We’ve known it for a long time: Social Security has a math problem.
The safety net for our elders takes in too little money to pay for its long-term obligations. Last year, it saw nearly $860 billion go out the door to pay for benefits and administration. Its dedicated tax revenues covered only 91 percent of that amount. Fortunately, the program continues to hold large reserves, built up in past years when revenue was greater than pay-outs.
However, as more Baby Boomers retire, spending will rise faster than income, and program reserves will start to shrivel. According to government forecasts, the reserve fund will be depleted in less than 20 years. At that point the dedicated revenues available to fund Social Security will cover a little less than 80 percent of promised benefits.
If Congress does not change the law before 2034, benefits will have to be cut about 20 percent when the reserve is used up. Something has to give. One possibility: Raise taxes on current and future workers. Nobody likes higher taxes.

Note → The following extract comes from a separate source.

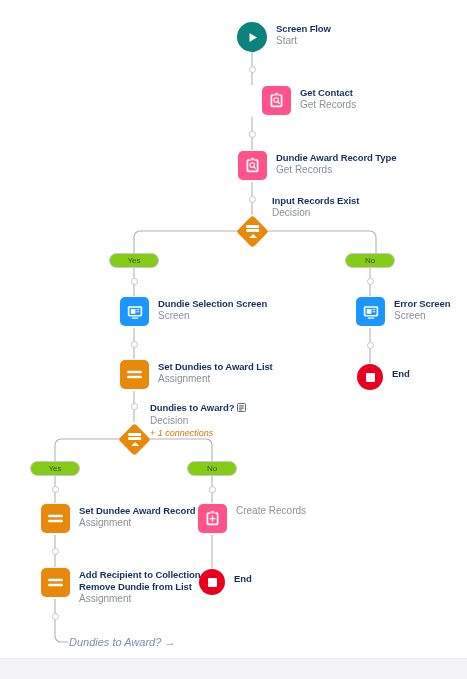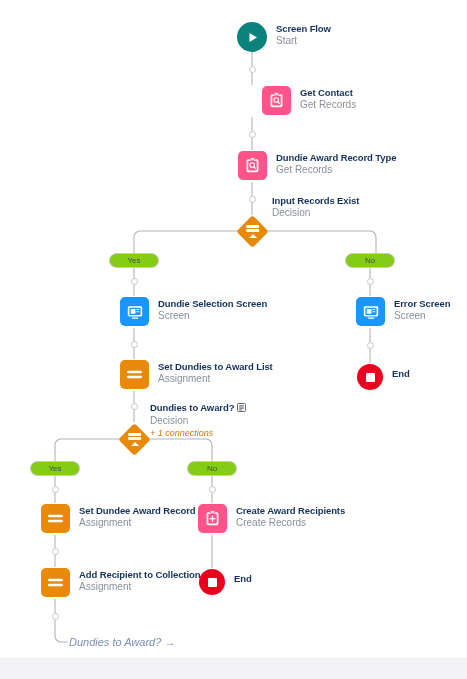"Create Award Recipients" div.node-title { html: <div>Create Award Recipients</div> -> none }
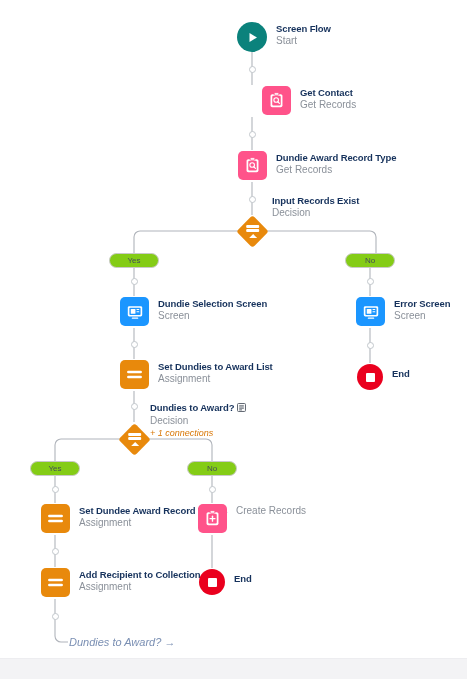"Remove Dundie from List" div.node-title { html: none -> <div>Remove Dundie from List</div> }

Another is to raise the age at which we retire. That would require delaying payouts for tens of millions. Is that a good idea?
No: Raising everyone’s retirement age undercuts a key goal of Social Security, says Gary Burtless
Advocates of the idea usually argue that raising the retirement age makes sense because life spans are rising. If we leave the Social Security retirement age unchanged, the increase in life expectancy means payments from the program must cover more years, even though the number of years we expect workers to remain employed will remain unchanged.
This argument would be more convincing if increases in life expectancy were spread evenly across the workforce. They are not.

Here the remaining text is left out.